→ **GOAL OF THE EXERCISE**
Copy out the data below from the line containing "Candela chips mini" to the line containing "LEVIS JEANS 501 - MÄNNER", both lines included, with all images left out.

=== Begin Enclosure ===

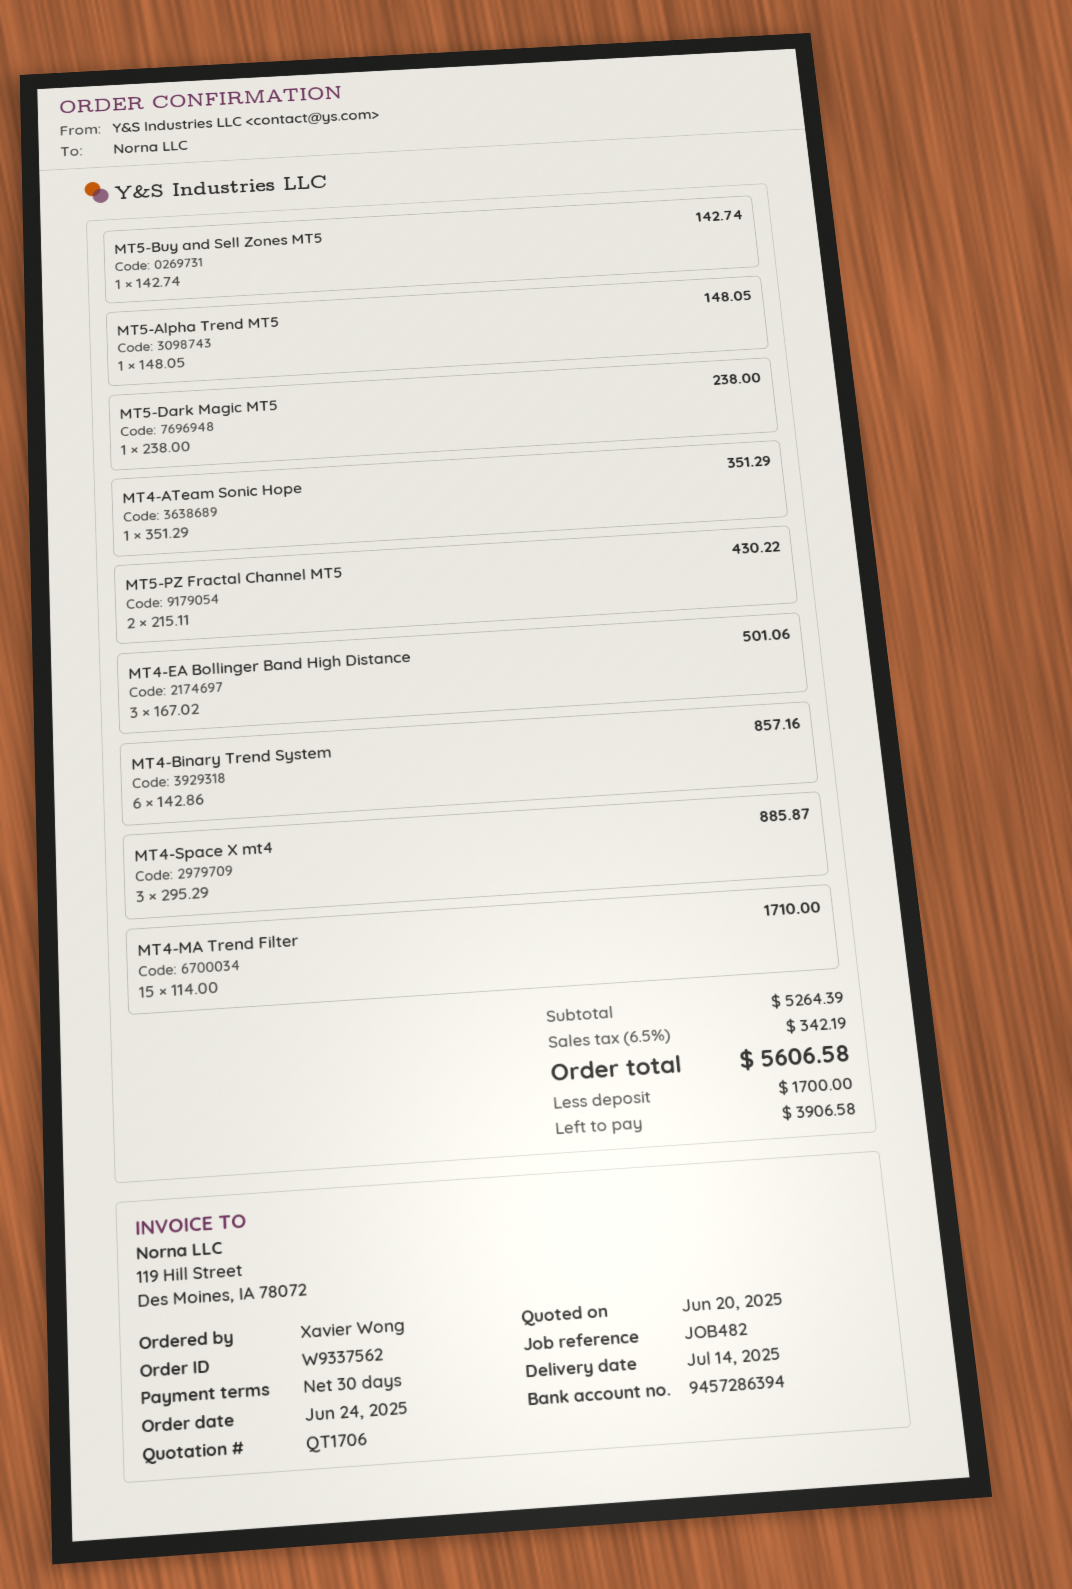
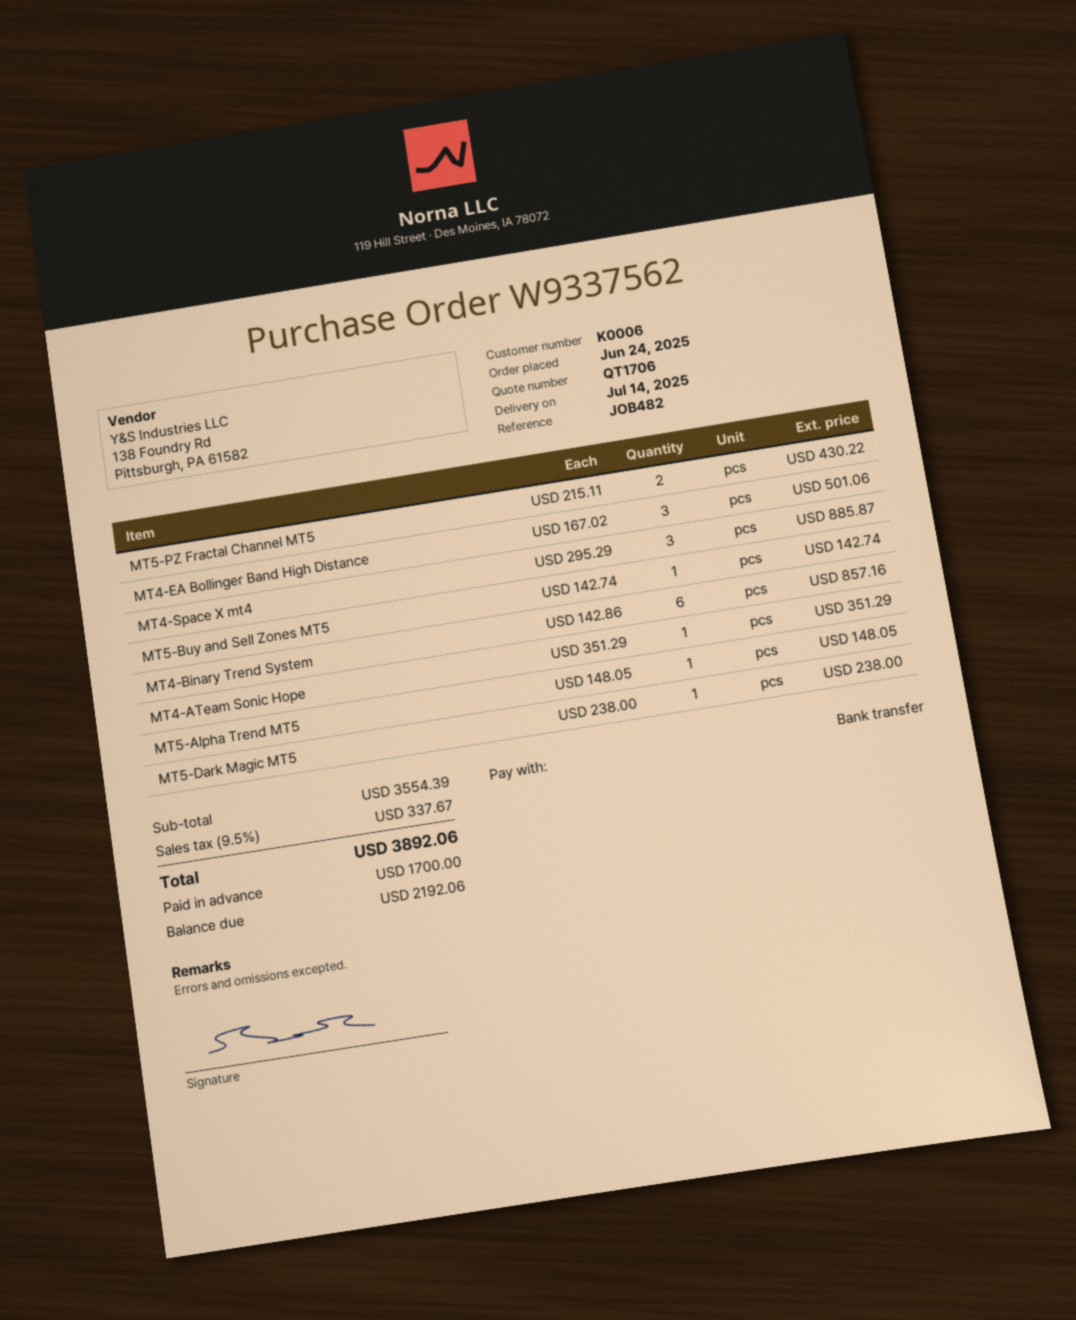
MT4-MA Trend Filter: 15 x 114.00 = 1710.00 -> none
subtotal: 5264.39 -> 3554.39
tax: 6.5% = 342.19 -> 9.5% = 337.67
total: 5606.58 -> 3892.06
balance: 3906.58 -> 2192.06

=== End Enclosure ===
=== Begin Enclosure ===

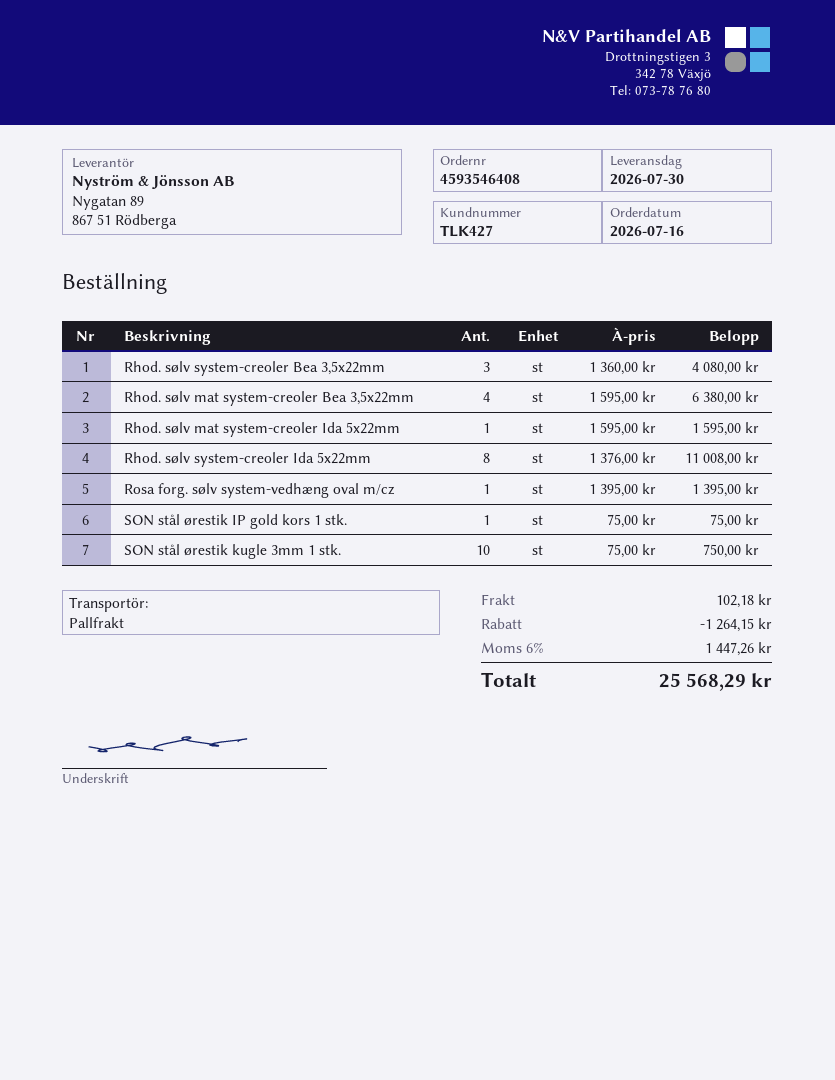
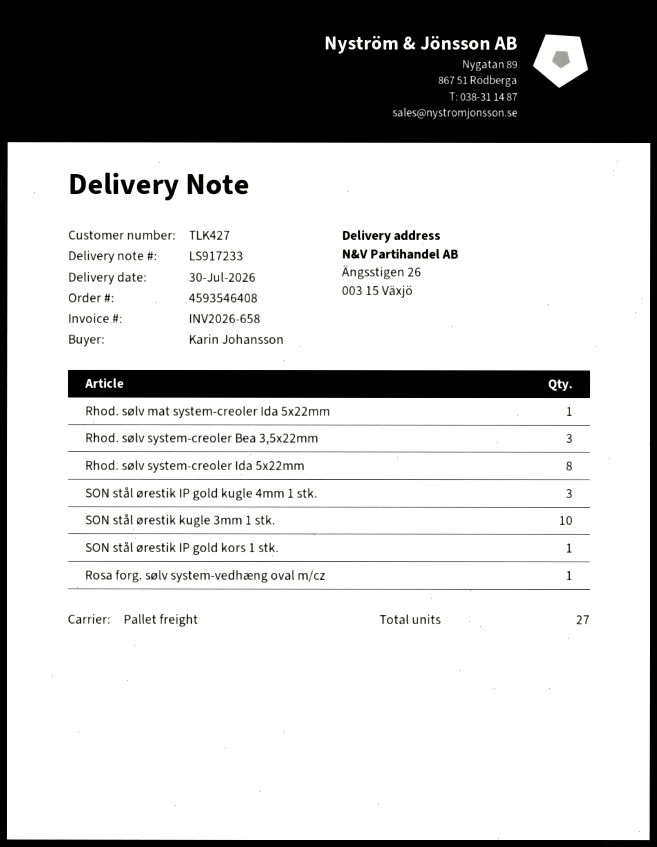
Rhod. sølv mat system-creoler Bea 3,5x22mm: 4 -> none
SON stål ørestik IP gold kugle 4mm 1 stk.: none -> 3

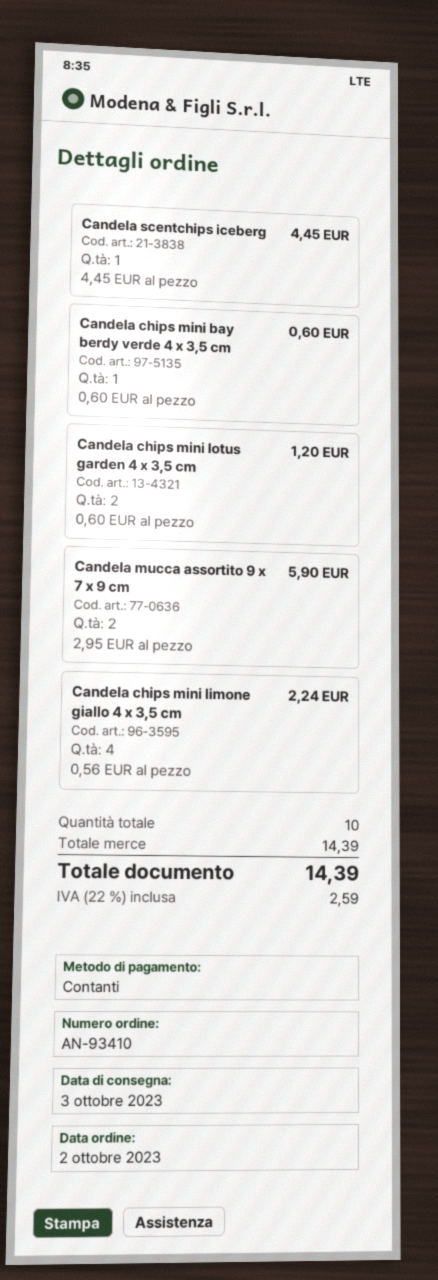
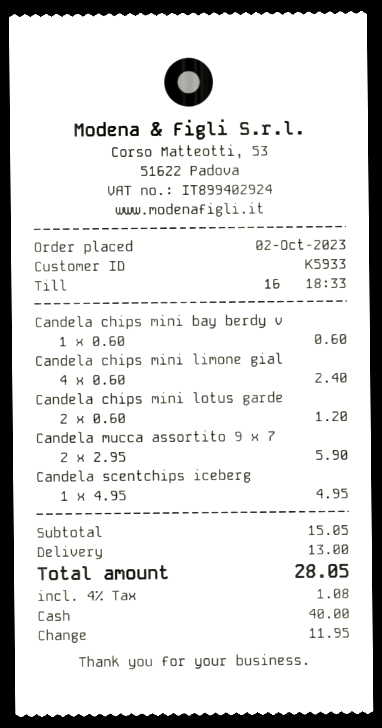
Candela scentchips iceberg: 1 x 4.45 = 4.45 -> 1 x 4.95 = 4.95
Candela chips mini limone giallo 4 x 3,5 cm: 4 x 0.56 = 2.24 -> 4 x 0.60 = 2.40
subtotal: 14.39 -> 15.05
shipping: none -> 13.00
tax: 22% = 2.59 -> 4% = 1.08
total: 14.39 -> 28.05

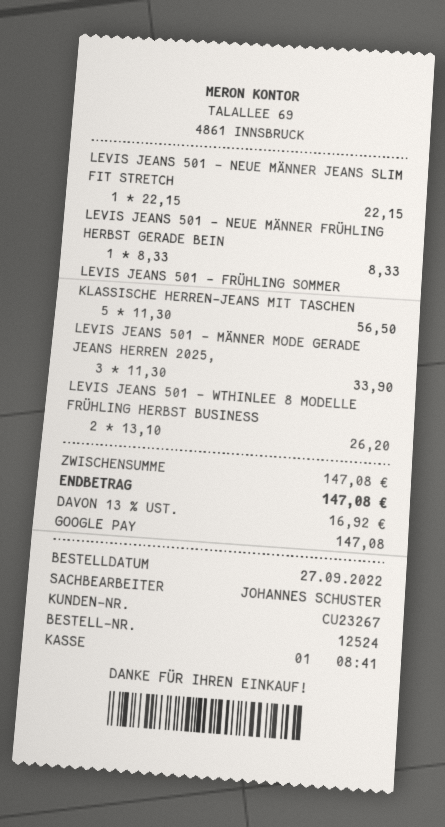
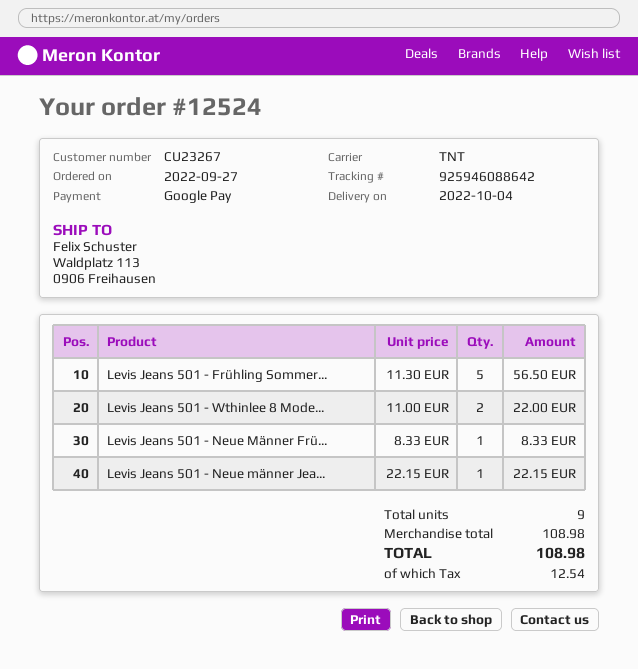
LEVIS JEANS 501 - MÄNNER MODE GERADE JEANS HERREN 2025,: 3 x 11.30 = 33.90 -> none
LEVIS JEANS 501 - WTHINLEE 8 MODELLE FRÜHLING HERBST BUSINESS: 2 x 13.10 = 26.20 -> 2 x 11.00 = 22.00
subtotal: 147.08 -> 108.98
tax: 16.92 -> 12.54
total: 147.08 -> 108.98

=== End Enclosure ===
=== Begin Enclosure ===

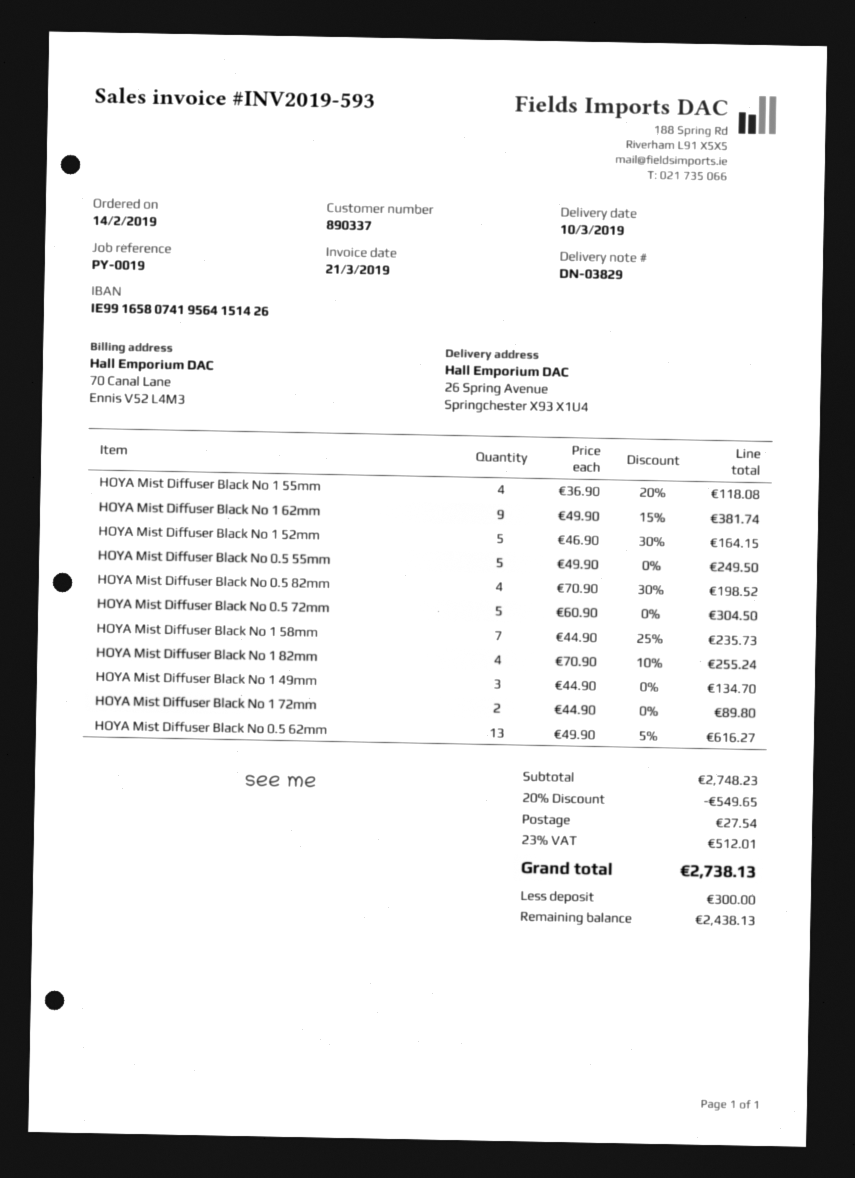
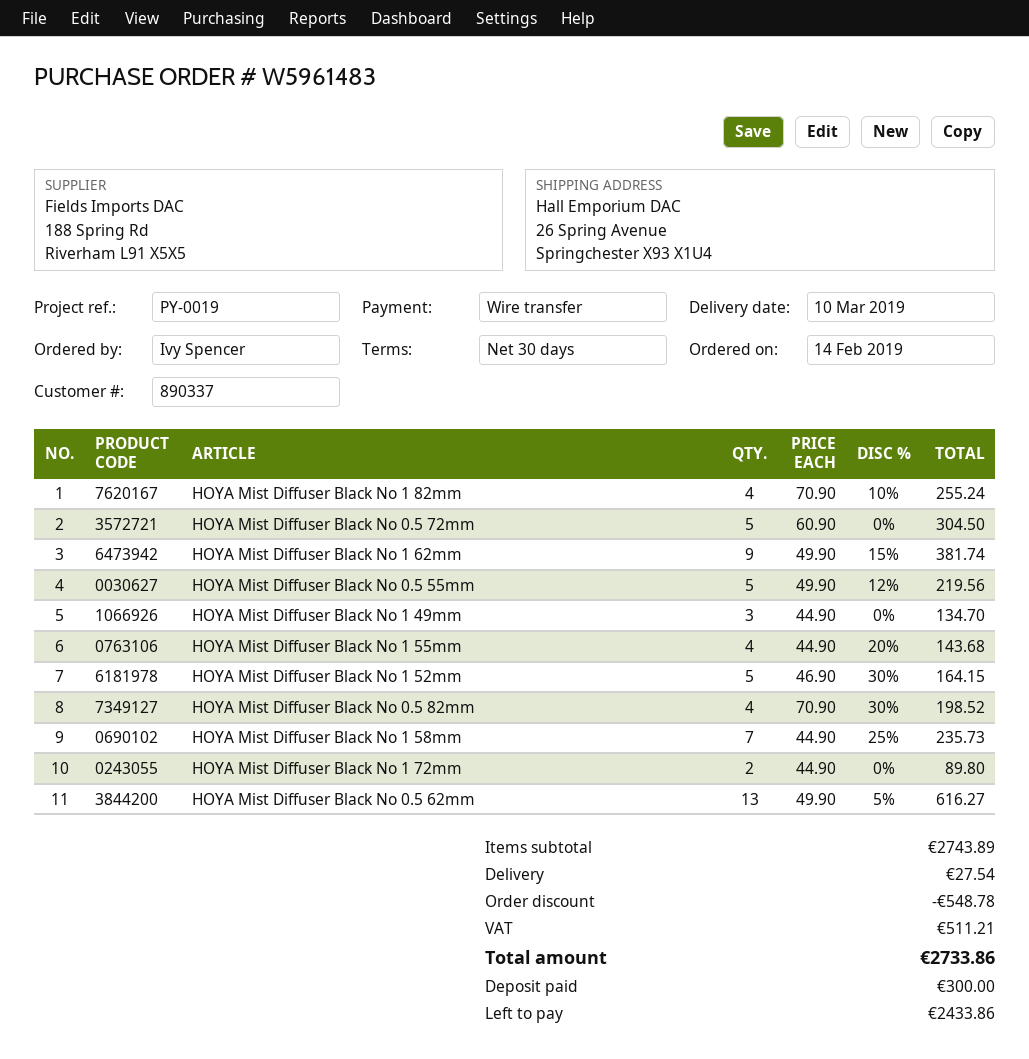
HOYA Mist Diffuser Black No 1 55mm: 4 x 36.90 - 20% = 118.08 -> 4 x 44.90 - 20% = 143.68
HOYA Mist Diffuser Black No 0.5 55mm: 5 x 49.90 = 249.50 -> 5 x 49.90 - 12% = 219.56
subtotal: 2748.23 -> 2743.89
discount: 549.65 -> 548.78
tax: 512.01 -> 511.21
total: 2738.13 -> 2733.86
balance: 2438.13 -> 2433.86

=== End Enclosure ===

→ **OUTPUT OF THE TASK**
Candela chips mini limone giallo 4 x 3,5 cm: 4 x 0.56 = 2.24 -> 4 x 0.60 = 2.40
subtotal: 14.39 -> 15.05
shipping: none -> 13.00
tax: 22% = 2.59 -> 4% = 1.08
total: 14.39 -> 28.05

LEVIS JEANS 501 - MÄNNER MODE GERADE JEANS HERREN 2025,: 3 x 11.30 = 33.90 -> none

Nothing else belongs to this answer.